[Web page edit records]

----------------------------------------

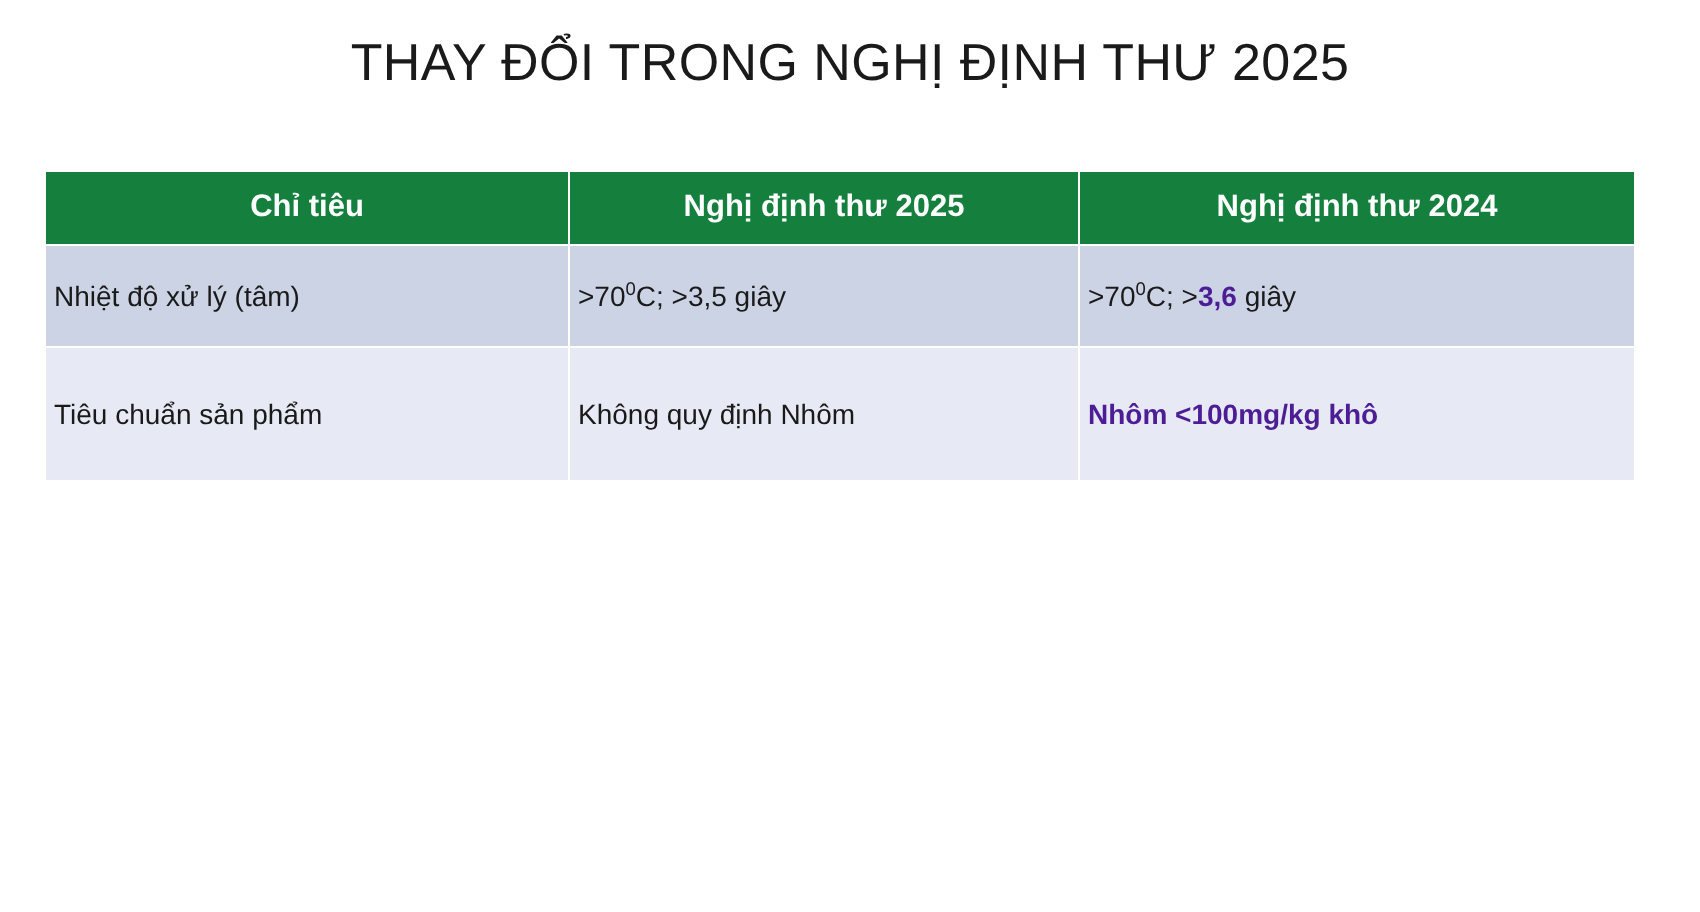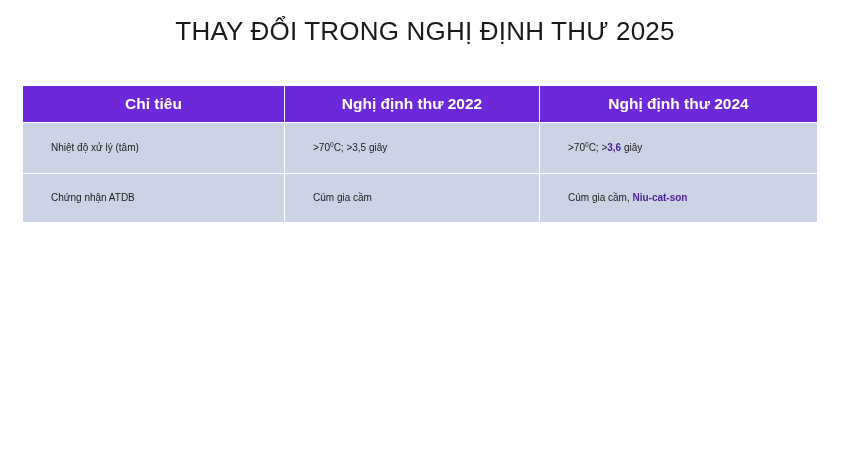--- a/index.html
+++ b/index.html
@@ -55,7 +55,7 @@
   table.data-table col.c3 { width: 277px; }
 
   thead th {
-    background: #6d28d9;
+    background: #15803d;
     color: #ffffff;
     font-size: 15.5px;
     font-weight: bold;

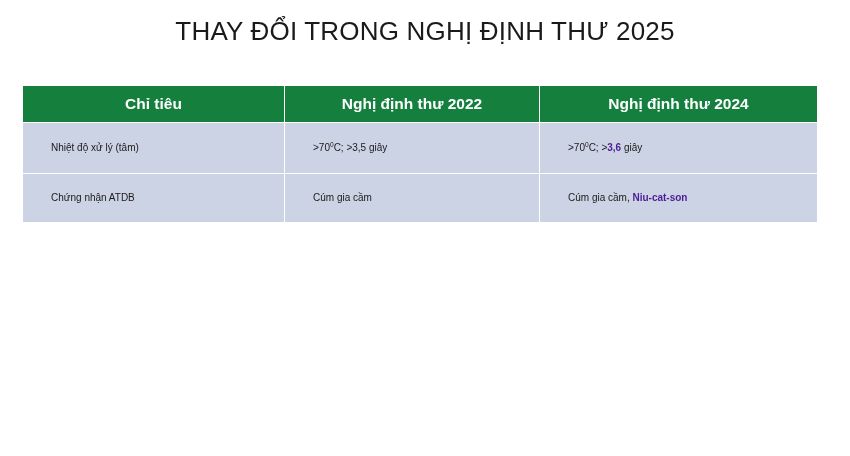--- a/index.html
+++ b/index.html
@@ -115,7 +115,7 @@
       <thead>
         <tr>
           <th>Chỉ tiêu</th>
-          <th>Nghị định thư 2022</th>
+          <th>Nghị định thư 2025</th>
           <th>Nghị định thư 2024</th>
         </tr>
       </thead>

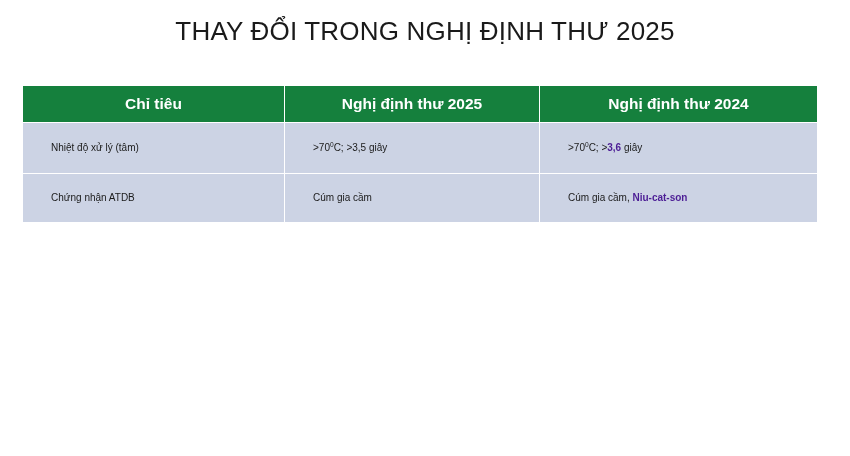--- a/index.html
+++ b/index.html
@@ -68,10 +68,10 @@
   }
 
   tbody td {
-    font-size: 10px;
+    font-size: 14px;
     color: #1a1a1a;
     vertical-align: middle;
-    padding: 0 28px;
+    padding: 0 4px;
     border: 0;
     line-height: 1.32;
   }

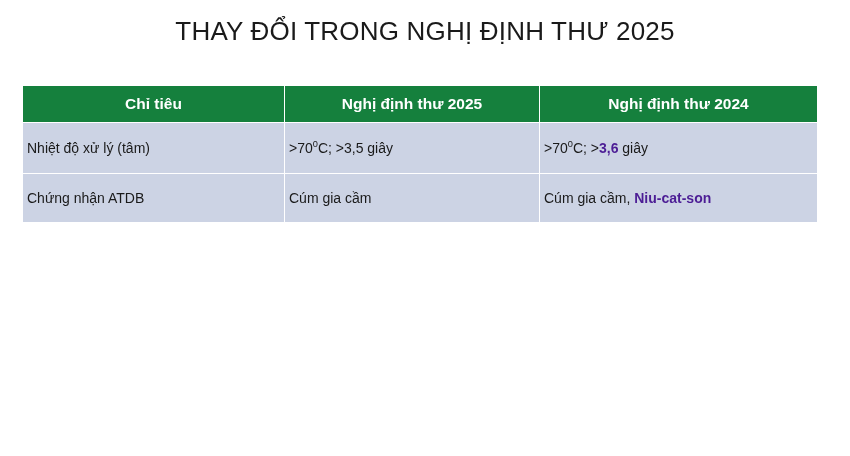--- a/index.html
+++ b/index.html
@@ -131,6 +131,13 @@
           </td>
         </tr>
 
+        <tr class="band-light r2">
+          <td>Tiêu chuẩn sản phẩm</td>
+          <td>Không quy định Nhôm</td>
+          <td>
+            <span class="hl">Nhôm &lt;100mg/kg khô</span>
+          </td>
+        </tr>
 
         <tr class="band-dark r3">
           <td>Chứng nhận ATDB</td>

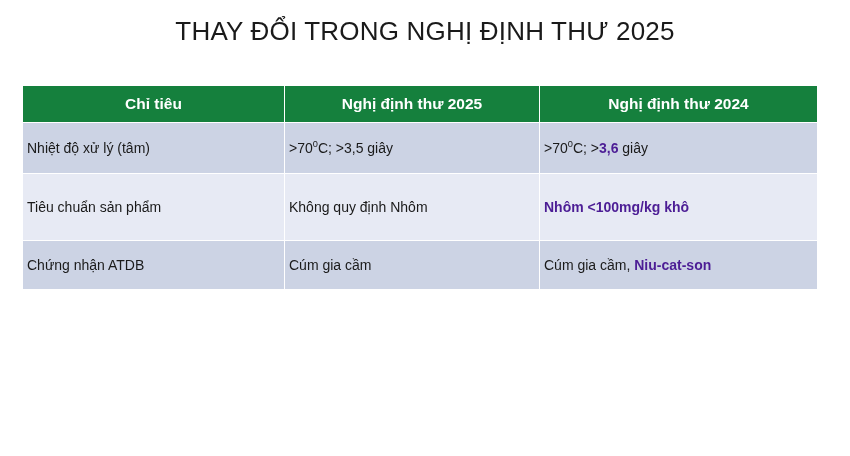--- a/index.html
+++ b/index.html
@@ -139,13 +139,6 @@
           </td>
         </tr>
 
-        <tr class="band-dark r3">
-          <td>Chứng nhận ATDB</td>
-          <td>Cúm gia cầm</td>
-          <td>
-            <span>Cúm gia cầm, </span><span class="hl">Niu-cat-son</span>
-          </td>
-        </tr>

----------------------------------------

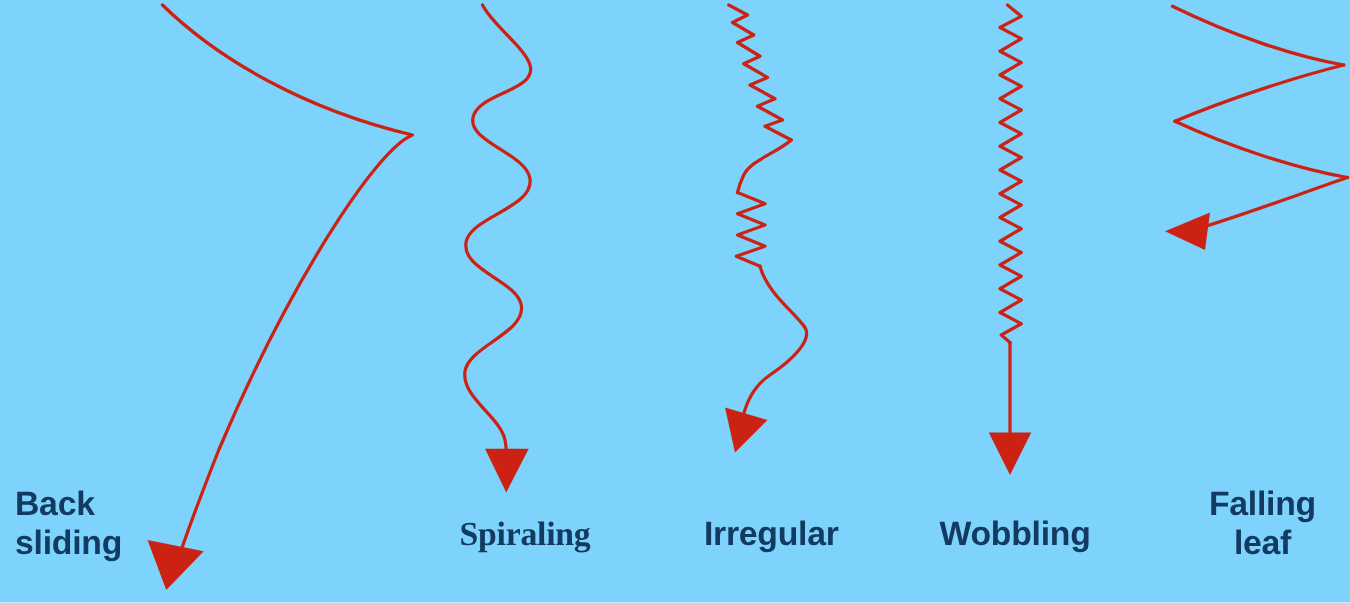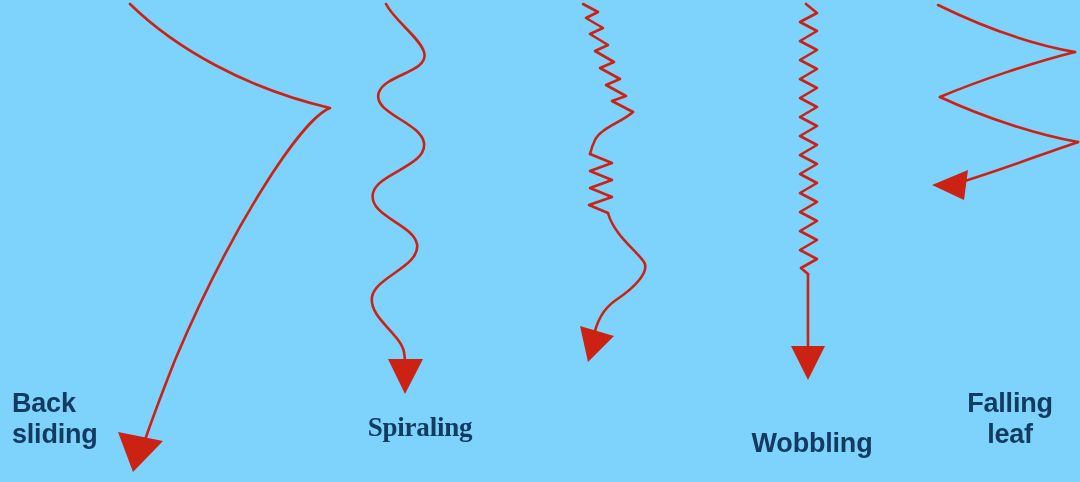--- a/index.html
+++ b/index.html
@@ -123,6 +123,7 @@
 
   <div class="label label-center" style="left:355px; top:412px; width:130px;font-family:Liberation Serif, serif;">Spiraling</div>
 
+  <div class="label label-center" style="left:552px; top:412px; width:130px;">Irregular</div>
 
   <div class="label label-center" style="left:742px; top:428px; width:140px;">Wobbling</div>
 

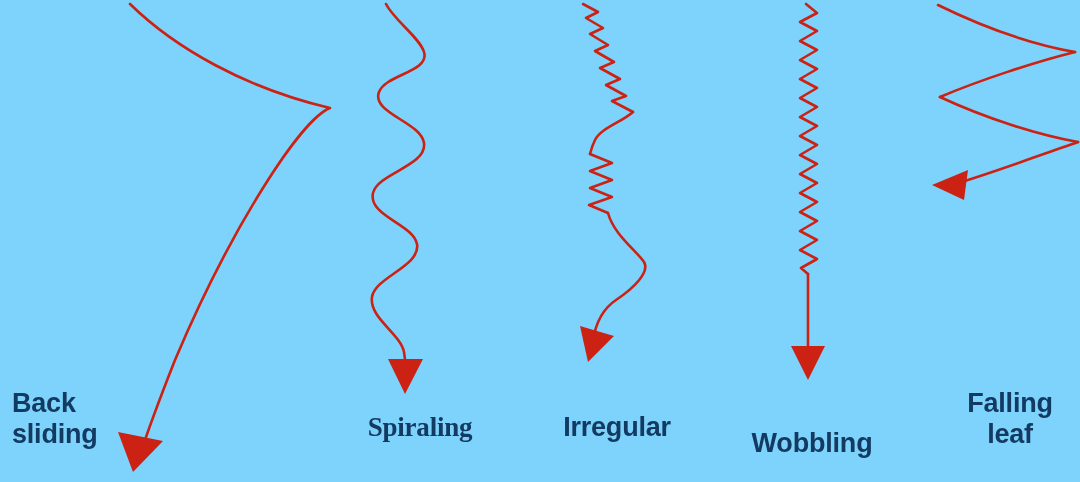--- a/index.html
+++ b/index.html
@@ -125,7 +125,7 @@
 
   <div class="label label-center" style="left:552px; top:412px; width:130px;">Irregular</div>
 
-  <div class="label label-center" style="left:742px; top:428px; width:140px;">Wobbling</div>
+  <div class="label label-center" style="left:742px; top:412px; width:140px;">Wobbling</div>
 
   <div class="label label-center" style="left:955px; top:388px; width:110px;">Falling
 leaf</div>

----------------------------------------

_What to work on_
Pick out every line above that contains the word "left" and copy it.

_Answer space_
   <div class="label label-center" style="left:355px; top:412px; width:130px;font-family:Liberation Serif, serif;">Spiraling</div>
+  <div class="label label-center" style="left:552px; top:412px; width:130px;">Irregular</div>
   <div class="label label-center" style="left:742px; top:428px; width:140px;">Wobbling</div>
   <div class="label label-center" style="left:552px; top:412px; width:130px;">Irregular</div>
-  <div class="label label-center" style="left:742px; top:428px; width:140px;">Wobbling</div>
+  <div class="label label-center" style="left:742px; top:412px; width:140px;">Wobbling</div>
   <div class="label label-center" style="left:955px; top:388px; width:110px;">Falling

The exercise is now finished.